S.F. drug-death prevention program reports success in treating opiate overdoses 

click to enlarge Syringe Access Coordinator Anna McConnell holds a bottle of Naloxone (Narcan) at the needle exchange tables in the lobby of Glide where she trains people on how to use the drug in the event of an opiate overdose - MIKE KOOZMIN/SF EXAMINER
  • Mike Koozmin/SF Examiner
  • Syringe Access Coordinator Anna McConnell holds a bottle of Naloxone (Narcan) at the needle exchange tables in the lobby of Glide where she trains people on how to use the drug in the event of an opiate overdose
Anna McConnell and staff at Glide Memorial Church’s needle exchange program were elated earlier this month by the robotic voice coming from a Narcan auto-injector — a small handheld device used to reverse the effects of opiate overdoses.

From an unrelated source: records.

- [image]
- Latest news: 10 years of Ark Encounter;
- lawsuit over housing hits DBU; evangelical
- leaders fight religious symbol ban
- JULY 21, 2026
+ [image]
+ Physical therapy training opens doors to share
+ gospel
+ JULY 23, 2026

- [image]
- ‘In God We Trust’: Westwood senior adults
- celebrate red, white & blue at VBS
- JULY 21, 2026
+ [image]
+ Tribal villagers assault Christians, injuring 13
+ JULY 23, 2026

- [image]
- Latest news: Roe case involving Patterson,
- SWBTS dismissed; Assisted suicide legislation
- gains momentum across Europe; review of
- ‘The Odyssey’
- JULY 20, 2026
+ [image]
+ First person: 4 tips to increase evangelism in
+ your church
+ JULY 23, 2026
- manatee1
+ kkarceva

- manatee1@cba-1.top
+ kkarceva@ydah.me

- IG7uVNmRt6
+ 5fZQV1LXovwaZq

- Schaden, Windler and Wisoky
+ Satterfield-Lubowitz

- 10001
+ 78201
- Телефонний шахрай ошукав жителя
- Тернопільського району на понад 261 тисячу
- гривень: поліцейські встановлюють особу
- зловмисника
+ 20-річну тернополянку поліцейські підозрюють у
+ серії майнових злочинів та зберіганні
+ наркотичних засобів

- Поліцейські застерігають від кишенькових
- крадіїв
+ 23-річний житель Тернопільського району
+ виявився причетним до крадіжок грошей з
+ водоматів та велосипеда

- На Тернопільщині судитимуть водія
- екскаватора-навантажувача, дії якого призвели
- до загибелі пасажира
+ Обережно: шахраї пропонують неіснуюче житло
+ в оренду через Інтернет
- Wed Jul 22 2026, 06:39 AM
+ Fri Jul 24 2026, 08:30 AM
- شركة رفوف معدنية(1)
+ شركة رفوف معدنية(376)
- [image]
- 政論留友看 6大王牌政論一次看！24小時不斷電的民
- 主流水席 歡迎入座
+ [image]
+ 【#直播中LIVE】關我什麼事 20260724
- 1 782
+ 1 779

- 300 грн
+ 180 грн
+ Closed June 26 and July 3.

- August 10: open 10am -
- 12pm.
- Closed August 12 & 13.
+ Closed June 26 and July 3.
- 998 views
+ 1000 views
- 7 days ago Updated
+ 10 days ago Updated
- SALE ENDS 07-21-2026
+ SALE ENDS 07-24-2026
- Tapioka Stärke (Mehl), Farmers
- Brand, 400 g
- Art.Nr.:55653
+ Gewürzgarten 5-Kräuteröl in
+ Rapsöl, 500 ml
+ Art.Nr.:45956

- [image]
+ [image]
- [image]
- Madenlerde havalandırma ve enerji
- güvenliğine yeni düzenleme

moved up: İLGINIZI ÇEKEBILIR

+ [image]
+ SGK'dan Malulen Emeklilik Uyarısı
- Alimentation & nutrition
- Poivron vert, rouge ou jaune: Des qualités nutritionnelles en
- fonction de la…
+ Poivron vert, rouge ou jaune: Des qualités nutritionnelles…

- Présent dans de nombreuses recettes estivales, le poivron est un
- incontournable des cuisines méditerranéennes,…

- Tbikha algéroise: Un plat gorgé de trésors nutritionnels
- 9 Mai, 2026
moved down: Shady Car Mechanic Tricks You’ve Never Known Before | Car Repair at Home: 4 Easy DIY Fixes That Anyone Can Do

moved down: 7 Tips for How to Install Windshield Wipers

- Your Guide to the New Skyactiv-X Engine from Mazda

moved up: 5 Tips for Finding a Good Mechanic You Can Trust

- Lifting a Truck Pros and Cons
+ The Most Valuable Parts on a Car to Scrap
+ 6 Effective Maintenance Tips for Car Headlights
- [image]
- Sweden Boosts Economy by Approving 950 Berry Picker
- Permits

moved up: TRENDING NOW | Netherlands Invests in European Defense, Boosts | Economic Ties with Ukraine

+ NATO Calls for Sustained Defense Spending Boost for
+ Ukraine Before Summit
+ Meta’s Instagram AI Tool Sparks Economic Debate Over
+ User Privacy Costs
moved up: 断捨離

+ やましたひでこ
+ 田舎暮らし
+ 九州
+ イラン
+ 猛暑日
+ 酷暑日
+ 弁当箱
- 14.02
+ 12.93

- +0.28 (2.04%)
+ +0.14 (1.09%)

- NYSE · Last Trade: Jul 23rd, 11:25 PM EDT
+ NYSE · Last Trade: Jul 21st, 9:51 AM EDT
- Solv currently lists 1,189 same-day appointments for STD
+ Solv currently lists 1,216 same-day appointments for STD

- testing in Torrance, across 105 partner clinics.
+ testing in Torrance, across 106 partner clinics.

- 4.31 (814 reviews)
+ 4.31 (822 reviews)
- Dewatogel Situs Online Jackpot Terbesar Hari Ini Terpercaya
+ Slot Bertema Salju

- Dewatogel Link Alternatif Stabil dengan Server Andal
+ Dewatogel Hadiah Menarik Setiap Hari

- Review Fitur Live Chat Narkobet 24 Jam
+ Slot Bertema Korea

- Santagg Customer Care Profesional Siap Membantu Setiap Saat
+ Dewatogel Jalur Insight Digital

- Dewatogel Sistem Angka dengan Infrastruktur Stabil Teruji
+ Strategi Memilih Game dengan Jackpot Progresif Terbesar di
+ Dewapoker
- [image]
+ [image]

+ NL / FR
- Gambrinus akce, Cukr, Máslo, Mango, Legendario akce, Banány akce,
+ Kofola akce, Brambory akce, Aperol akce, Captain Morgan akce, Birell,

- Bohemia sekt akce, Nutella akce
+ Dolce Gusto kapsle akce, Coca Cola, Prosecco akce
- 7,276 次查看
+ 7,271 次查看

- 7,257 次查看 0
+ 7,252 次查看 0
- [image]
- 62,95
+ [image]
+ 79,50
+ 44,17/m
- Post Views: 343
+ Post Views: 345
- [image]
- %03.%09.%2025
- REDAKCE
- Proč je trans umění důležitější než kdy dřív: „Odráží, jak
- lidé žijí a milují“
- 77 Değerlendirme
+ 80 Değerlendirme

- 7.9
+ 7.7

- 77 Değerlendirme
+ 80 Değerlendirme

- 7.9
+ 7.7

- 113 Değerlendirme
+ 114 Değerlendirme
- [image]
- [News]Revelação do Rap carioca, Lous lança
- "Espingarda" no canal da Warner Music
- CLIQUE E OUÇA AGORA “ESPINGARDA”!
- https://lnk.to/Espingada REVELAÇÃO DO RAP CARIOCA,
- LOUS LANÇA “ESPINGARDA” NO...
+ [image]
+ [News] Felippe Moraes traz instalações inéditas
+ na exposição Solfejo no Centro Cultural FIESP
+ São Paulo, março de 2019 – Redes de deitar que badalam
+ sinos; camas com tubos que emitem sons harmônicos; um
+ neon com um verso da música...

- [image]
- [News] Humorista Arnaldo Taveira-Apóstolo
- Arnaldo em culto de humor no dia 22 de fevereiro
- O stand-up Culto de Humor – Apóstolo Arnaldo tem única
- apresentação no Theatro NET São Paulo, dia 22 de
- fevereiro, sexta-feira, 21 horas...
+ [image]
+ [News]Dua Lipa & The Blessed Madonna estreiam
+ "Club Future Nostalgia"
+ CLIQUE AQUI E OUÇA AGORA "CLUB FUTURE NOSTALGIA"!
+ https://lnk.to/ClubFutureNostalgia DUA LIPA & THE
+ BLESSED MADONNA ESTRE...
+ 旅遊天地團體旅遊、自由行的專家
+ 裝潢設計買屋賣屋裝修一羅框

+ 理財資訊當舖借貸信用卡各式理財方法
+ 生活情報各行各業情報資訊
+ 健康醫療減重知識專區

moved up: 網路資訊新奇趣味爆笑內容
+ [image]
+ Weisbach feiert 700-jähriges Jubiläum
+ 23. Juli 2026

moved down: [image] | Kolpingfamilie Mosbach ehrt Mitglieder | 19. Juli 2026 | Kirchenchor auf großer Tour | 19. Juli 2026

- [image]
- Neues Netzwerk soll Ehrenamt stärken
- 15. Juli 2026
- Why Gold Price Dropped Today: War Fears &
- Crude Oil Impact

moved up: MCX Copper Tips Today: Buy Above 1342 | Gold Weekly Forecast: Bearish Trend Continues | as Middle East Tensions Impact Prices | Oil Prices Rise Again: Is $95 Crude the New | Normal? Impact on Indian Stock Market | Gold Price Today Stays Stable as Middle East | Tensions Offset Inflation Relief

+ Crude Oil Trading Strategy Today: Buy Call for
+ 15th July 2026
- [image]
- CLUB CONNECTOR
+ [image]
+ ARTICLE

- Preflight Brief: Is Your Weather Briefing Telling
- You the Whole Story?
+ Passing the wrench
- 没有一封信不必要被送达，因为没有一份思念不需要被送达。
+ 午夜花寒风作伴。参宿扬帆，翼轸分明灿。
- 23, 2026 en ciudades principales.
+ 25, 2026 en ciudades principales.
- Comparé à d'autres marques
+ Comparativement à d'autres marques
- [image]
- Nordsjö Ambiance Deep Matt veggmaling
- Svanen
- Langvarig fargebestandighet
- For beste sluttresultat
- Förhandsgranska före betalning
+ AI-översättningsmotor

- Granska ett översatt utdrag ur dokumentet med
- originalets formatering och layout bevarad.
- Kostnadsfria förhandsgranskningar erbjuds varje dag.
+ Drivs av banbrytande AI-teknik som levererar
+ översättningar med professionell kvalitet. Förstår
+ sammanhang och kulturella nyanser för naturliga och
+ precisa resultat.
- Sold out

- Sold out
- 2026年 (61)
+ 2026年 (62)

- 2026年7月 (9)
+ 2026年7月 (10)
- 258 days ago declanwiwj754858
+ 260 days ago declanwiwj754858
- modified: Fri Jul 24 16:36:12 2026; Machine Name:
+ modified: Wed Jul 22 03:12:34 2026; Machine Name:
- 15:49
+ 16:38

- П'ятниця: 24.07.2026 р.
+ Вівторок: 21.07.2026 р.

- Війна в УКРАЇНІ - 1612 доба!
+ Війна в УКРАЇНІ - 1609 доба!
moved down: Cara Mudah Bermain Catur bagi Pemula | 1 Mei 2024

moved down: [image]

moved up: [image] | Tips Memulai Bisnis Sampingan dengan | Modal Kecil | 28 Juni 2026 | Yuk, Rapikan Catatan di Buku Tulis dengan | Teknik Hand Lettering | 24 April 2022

“To inject, press black end against outer thigh,” the injector advised them, as night fell in the Tenderloin district.

McConnell, the program’s syringe access coordinator, complied with the instructions. Her coworkers stopped setting up boxes filled with fresh needles of all sizes, instead listening in to the innovative Narcan device, a counterpart of limited quantity to the standard syringe and nasal spray forms. And then it began to count down: “Five, four, three, two, one — injection complete.”

In a few simple steps, the Narcan auto-injector has the potential to save a life — no syringe required. In the last year alone, the DOPE Project recorded 365 reports of prevented overdoses by Narcan devices through 10 partner programs, including Glide.

“I’ve done two Narcans myself,” McConnell said, turning the brand name for Naloxone into a verb. Both times, she opted to use the syringe version of the product to pull people out of overdoses.

“It’s a pretty powerful experience,” she said.

The DOPE Project’s recorded amount of opiate-overdose reversals has increased over four years; from 58 in 2010, 122 in 2011, 276 in 2012, 274 in 2013, to 365 last year.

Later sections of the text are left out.